Bikers are very troublesome because even when car drivers look at their
side mirrors they won’t be able to anticipate bikers who zig and zag
between other lanes and vehicles (as though impersonating the chess
horse). But by far the bikers’ most annoying habit is their tendency to pass behind a car that’s backing. Would it kill them to wait, huh?

Just how stupid is that?

Cyclists/Horse Carriage Drivers: In most cases, they exist only because their customers are too walk-phobic.

The unanimous criticisms are that they don’t only slow down those
vehicles behind them, they also travel in directions opposite of the
road. The horse of the carriage pees and poos anywhere.

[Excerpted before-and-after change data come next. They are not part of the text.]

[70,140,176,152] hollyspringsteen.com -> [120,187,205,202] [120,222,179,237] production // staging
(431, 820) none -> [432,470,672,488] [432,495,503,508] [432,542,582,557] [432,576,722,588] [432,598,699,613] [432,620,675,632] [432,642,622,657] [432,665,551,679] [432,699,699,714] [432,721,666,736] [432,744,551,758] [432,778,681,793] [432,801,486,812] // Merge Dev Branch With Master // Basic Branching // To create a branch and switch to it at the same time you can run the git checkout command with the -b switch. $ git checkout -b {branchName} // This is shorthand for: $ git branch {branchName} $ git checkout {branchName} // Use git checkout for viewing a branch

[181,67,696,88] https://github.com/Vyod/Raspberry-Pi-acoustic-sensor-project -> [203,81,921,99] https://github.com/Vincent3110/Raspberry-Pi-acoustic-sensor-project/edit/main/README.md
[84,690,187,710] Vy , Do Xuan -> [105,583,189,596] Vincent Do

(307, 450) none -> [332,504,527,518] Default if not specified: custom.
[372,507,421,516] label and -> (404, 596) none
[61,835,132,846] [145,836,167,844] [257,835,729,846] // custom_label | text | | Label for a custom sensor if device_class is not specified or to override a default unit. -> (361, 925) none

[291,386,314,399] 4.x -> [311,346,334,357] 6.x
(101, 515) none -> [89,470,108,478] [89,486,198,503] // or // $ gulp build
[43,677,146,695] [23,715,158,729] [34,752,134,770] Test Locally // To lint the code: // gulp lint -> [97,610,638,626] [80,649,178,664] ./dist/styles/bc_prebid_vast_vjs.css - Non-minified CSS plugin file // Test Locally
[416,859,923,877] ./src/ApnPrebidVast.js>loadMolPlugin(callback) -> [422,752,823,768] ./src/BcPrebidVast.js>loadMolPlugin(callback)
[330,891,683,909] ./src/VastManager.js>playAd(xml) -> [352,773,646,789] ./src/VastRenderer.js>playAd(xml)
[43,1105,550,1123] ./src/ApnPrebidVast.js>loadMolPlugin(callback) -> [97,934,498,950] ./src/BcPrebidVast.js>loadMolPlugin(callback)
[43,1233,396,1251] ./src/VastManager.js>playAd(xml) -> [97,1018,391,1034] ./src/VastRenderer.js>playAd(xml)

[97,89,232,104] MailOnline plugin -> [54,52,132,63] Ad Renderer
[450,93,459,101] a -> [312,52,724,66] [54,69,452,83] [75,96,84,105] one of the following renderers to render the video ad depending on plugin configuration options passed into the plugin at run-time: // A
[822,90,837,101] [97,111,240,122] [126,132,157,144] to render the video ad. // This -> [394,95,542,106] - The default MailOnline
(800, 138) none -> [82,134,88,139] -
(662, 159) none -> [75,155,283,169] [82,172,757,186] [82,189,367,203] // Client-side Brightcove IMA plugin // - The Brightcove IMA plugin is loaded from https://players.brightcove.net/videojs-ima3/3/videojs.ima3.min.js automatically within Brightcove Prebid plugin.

Rich and spoiled drivers: They worship speed. Their
favorite trilogy is not the thought-provoking Godfather or the
fantastical Lord of the Rings; it’s the one with cars. What do the call
it, The Dumb and the Dubious? They think that just because
they got fast cars and hot babes (who are only in it for the
blingblings), they could do as they please and treat the road like
their private race circuit. So cue the Pimp My Ride rhetoric, the
obnoxious driftin’, the pulled-down shades, the "Mad Skillz" tautin’,
the dust-bitin’, the slurs-throwin’, the faux street-cred forkin’ and
the crunks-blastin’! And try not to get on their bad side lest you risk
being cussed at.

Bloody obnoxious, these posers! If they’re so interested in gangsta-frontin’ then why not just live in Tondo?

Cops: Your Philo 101 should teach this:

Who is more loathsome: the clueless driver who unintentionally
violates vague traffic laws, or the slacking cop who comes out of
hiding when the opportunity to fine
the said driver arises?

Pedestrians: who pop out of nowhere and can’t read signal lights. ‘Nuff said.